[Instructions for the task]: Find the word "items" below. Copy each line that has it.

Start of Data supplied

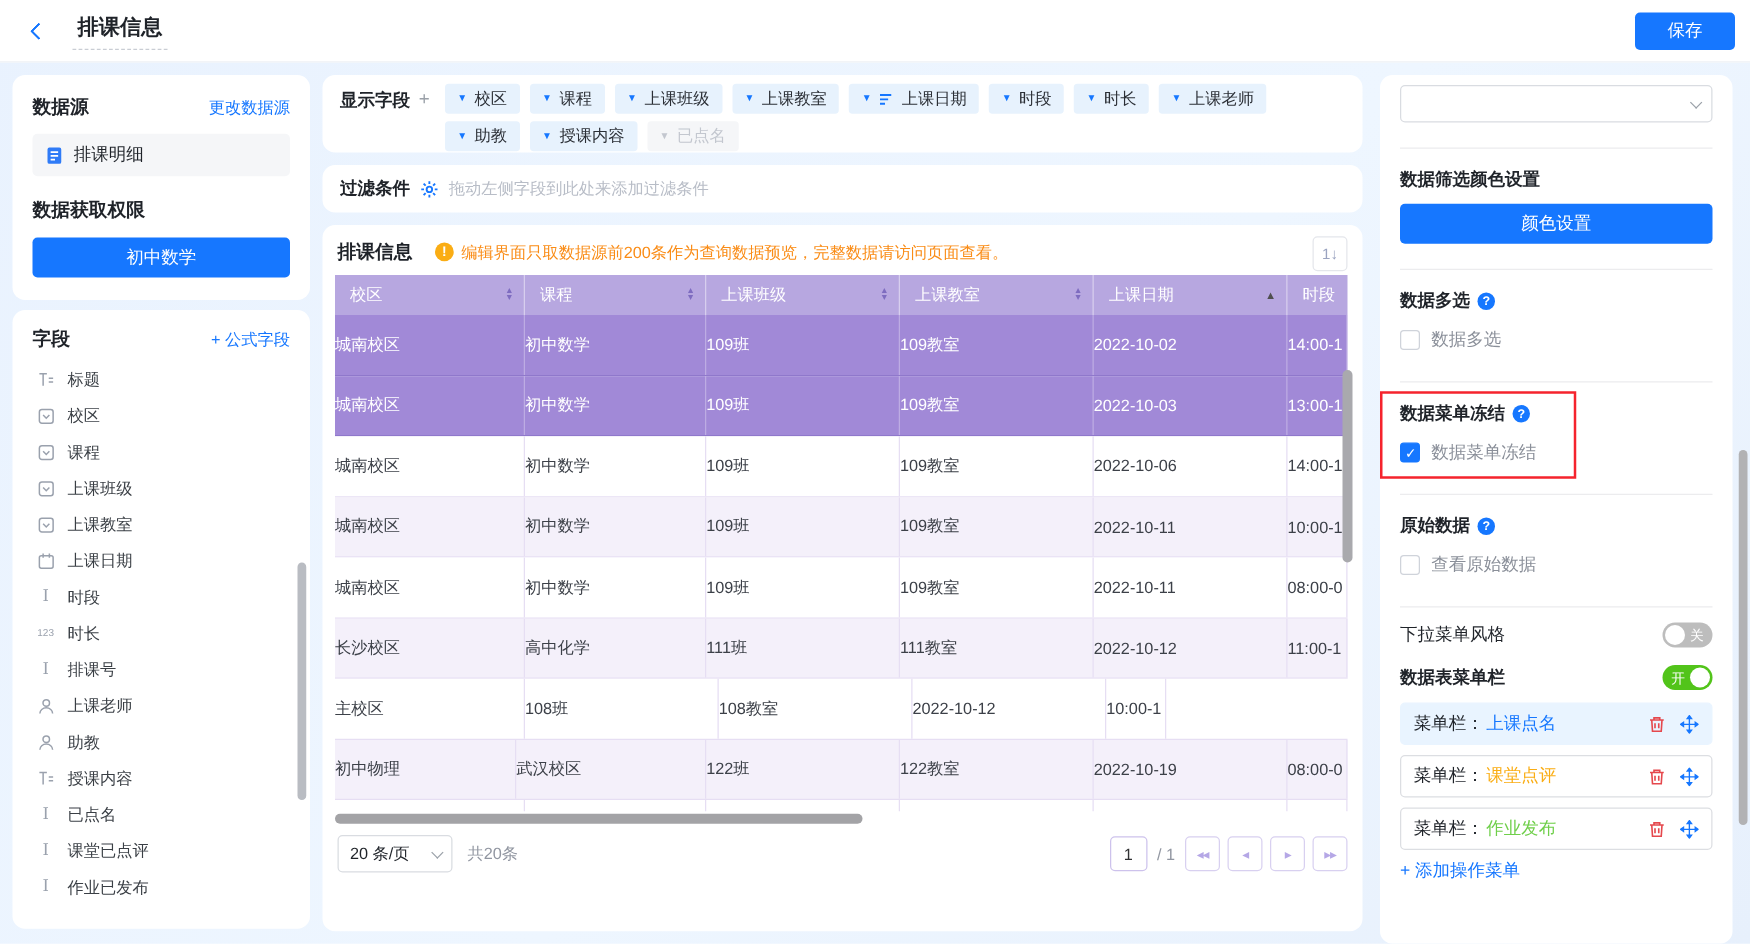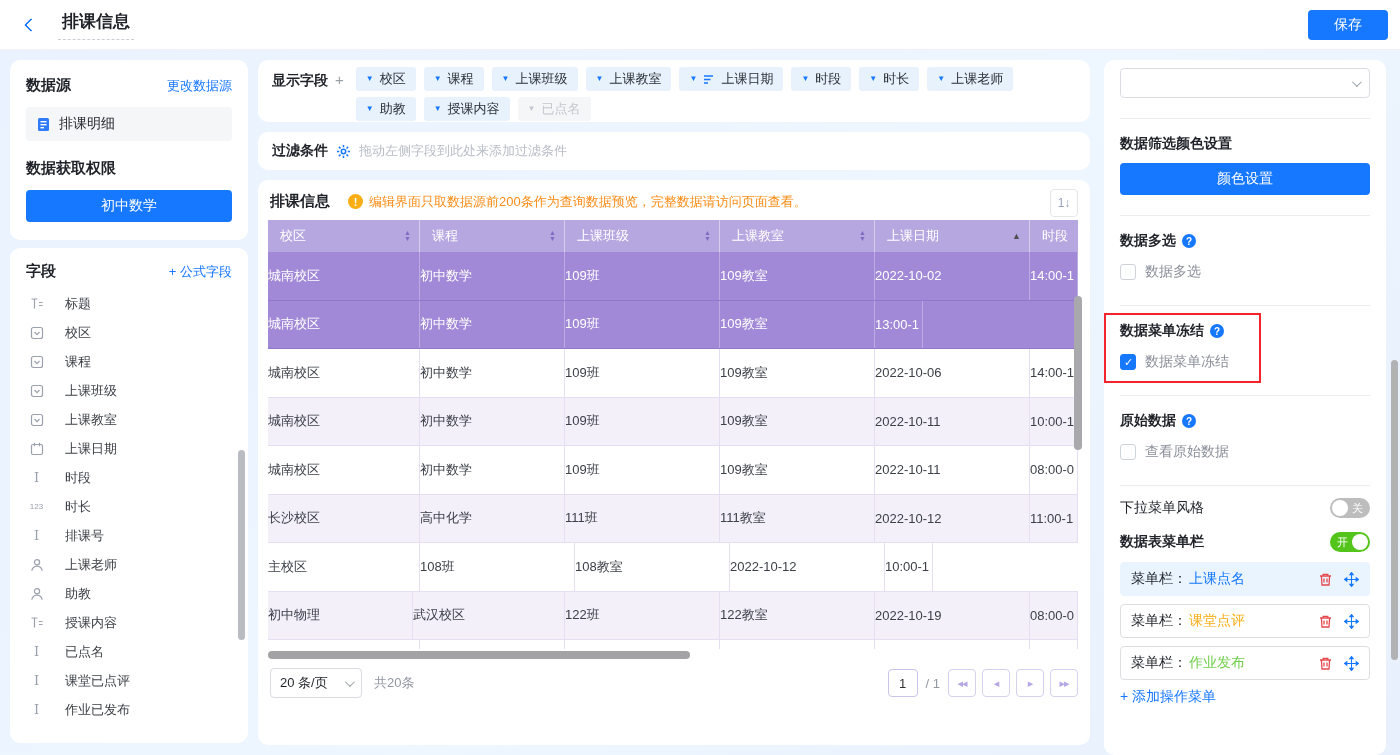--- a/index.html
+++ b/index.html
@@ -33,7 +33,7 @@
 
   .left-card2 { top:248px; left:10px; width:238px; height:495px; padding:14px 16px; overflow:hidden;}
   .field-list { margin-top:8px; }
-  .field-item { height:29px; display:flex; align-items:center; gap:20px; font-size:13px; color:#3a3f45; cursor:grab; padding-left:2px;}
+  .field-item { height:29px; display:flex; align-items:center; gap:9px; font-size:13px; color:#3a3f45; cursor:grab; padding-left:2px;}
   .f-icon { width:17px; display:flex; align-items:center; justify-content:center; color:#9aa1ad; flex:none;}
   .f-icon.serif { font-family:"DejaVu Serif", serif; font-size:13px; }
   .f-icon.num { font-size:8px; letter-spacing:0; }

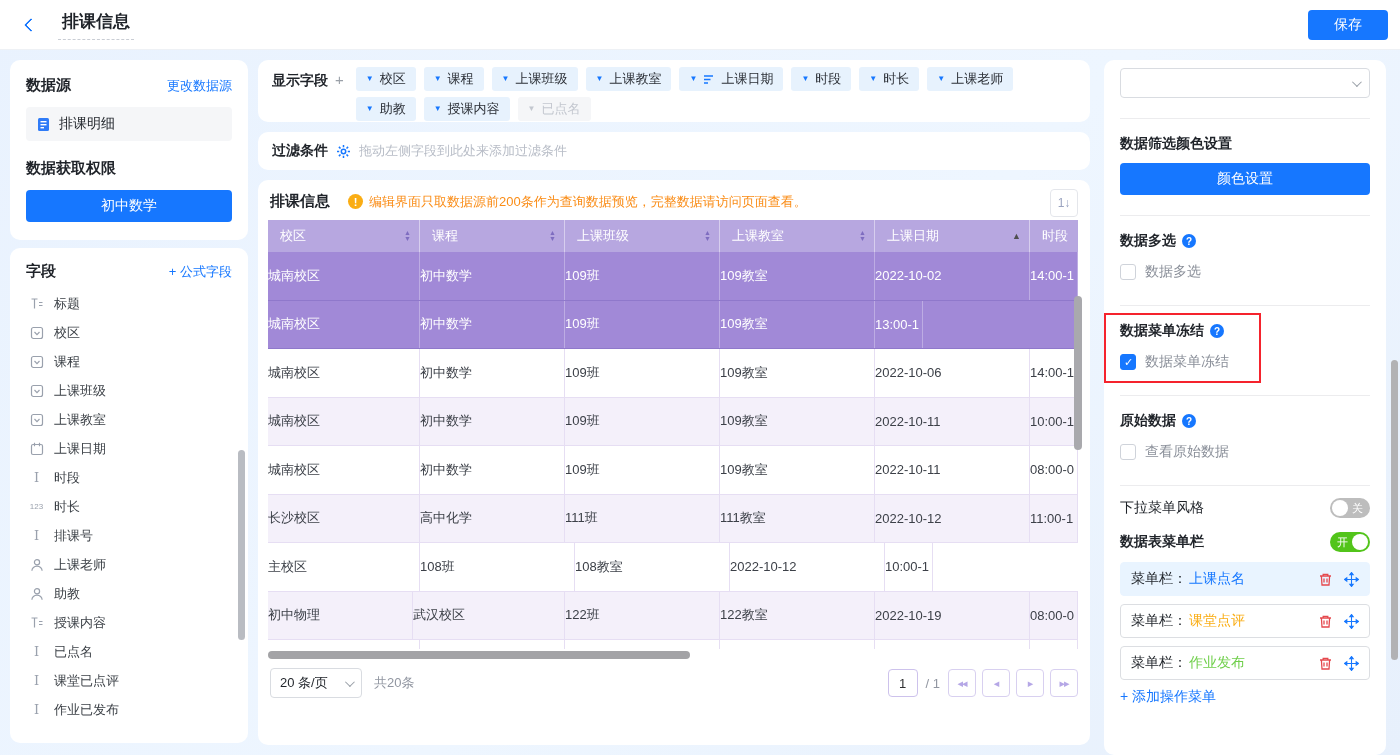--- a/index.html
+++ b/index.html
@@ -412,6 +412,7 @@
           <div class="td" style="width: 145px;">初中数学</div>
           <div class="td" style="width: 155px;">109班</div>
           <div class="td" style="width: 155px;">109教室</div>
+          <div class="td" style="width: 155px;">2022-10-03</div>
           <div class="td" style="width: 48px;">13:00-1</div>
         </div>
         <div class="tr">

End of Data supplied

[Solution to this exercise]:
-  .field-item { height:29px; display:flex; align-items:center; gap:20px; font-size:13px; color:#3a3f45; cursor:grab; padding-left:2px;}
+  .field-item { height:29px; display:flex; align-items:center; gap:9px; font-size:13px; color:#3a3f45; cursor:grab; padding-left:2px;}
   .f-icon { width:17px; display:flex; align-items:center; justify-content:center; color:#9aa1ad; flex:none;}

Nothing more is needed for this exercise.